**What you are asked to do:**
Below are the entries; return every line among them that holds the word "none".

**Input data:**
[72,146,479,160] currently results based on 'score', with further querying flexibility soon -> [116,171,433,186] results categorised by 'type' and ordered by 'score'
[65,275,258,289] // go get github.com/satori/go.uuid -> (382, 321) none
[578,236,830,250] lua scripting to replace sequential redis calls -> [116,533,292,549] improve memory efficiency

---

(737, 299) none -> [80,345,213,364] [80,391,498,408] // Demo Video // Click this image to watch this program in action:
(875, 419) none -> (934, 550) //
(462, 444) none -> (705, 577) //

* * *

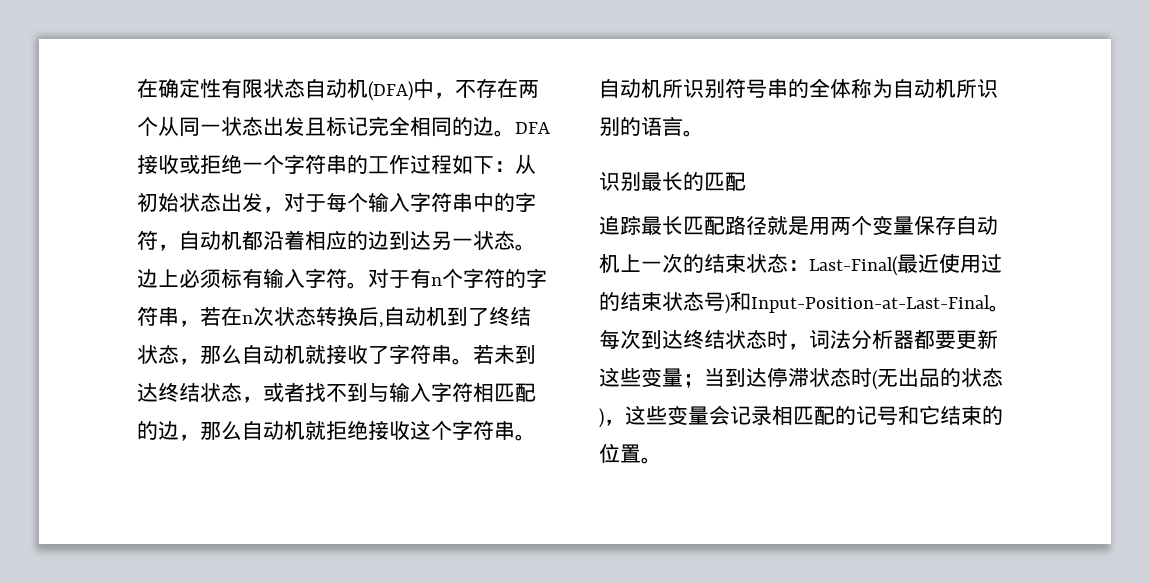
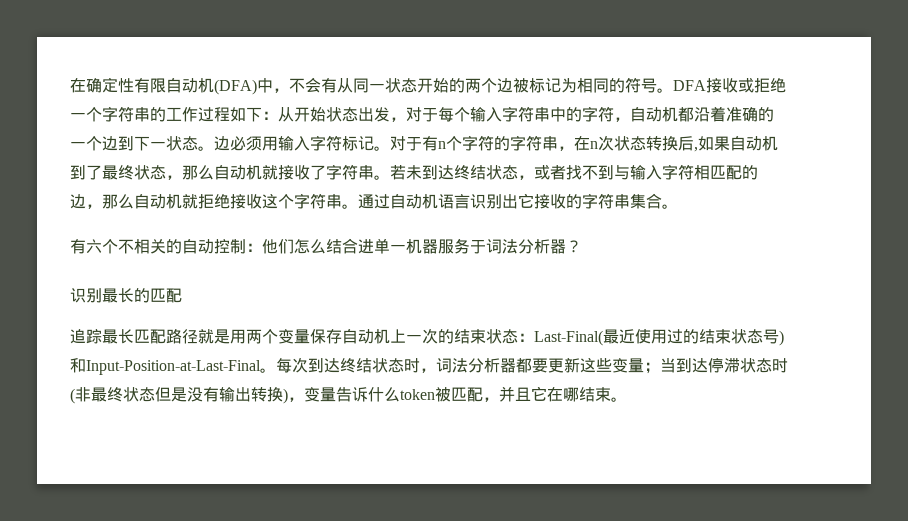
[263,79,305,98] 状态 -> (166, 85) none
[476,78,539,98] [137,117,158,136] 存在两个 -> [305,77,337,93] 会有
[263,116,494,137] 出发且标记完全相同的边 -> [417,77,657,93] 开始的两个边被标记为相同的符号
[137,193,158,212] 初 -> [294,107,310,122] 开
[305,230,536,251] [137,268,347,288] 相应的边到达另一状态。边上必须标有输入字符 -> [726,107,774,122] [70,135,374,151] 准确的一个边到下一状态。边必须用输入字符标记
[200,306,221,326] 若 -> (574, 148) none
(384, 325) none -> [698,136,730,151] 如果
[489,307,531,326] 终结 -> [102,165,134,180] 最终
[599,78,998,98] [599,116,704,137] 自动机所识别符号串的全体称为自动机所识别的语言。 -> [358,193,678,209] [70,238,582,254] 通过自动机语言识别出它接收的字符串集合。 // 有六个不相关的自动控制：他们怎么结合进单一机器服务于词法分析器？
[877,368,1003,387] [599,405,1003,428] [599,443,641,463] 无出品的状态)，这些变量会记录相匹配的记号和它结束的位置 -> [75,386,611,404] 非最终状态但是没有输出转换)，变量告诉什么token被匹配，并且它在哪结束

**The answer:**
[65,275,258,289] // go get github.com/satori/go.uuid -> (382, 321) none
(737, 299) none -> [80,345,213,364] [80,391,498,408] // Demo Video // Click this image to watch this program in action:
(875, 419) none -> (934, 550) //
(462, 444) none -> (705, 577) //
[263,79,305,98] 状态 -> (166, 85) none
[200,306,221,326] 若 -> (574, 148) none
(384, 325) none -> [698,136,730,151] 如果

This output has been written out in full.